Input material section start

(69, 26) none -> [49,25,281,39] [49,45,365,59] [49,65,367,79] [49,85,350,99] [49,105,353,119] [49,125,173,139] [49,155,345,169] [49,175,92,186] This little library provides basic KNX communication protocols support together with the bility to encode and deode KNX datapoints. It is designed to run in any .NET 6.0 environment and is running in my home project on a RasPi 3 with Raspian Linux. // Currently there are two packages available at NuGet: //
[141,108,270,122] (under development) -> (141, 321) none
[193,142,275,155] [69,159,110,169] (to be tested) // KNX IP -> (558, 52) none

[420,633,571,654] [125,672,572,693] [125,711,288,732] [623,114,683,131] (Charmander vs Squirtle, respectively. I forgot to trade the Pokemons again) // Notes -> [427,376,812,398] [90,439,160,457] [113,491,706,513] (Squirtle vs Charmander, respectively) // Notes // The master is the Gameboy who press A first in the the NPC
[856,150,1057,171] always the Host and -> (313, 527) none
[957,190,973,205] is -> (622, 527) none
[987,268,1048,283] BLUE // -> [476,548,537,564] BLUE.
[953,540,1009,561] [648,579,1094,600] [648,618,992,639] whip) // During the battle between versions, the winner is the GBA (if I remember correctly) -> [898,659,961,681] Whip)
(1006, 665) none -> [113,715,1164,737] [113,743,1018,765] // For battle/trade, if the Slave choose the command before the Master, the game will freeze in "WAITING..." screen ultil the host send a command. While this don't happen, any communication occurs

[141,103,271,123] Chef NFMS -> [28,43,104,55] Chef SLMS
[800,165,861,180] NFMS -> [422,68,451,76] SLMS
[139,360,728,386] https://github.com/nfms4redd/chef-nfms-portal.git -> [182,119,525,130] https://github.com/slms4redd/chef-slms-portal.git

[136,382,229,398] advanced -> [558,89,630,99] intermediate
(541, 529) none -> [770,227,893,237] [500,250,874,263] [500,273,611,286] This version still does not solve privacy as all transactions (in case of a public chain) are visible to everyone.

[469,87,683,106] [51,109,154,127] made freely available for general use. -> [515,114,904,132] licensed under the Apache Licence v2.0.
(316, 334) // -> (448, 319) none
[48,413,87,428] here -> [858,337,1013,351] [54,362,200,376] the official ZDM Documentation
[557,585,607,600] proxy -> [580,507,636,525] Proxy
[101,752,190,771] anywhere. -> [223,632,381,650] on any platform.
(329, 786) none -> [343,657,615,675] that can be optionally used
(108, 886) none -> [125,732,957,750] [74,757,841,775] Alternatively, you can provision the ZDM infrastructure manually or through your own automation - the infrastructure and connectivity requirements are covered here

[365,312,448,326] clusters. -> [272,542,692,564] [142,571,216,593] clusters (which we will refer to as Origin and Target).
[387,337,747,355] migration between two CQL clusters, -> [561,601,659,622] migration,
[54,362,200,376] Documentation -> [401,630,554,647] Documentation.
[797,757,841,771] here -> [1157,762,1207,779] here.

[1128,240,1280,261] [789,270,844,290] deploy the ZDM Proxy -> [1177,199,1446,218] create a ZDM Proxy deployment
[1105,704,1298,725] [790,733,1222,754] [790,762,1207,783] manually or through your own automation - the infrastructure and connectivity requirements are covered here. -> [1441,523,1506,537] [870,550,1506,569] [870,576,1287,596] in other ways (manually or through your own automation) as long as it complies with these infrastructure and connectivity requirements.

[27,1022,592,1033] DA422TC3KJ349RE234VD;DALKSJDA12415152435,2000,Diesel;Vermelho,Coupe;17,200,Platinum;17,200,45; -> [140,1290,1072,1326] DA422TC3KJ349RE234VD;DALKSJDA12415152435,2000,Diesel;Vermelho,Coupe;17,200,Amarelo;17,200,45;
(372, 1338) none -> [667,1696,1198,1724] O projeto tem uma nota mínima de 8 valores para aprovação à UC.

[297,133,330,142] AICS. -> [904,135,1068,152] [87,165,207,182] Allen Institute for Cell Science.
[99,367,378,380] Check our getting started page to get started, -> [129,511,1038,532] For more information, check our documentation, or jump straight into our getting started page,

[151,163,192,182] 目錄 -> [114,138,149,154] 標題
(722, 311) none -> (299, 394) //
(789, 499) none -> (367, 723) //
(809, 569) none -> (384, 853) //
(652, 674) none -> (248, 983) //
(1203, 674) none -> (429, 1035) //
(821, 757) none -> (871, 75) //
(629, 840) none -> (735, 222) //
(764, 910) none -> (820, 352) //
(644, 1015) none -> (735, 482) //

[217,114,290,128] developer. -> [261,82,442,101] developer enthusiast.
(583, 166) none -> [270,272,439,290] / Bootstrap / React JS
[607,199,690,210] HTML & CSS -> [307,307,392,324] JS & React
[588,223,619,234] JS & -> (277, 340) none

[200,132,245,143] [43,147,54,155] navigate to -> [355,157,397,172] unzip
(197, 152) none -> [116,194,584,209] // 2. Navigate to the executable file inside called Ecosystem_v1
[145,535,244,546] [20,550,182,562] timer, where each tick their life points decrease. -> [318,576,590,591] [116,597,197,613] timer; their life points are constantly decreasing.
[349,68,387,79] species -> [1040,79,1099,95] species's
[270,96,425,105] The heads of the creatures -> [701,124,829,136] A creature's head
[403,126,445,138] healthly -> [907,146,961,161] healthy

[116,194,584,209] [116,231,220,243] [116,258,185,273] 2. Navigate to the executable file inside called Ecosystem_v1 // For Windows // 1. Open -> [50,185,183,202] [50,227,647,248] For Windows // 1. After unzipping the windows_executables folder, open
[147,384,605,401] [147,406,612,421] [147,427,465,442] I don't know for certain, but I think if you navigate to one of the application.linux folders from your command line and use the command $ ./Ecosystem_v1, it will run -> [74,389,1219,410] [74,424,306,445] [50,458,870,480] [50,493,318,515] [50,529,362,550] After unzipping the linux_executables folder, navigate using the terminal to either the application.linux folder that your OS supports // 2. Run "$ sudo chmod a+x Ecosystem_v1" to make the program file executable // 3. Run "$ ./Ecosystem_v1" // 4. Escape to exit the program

Input material section end

# Exercise
How many lines in the listing contain the word "covered"? Answer with the count and nothing else.

# Solved problem
2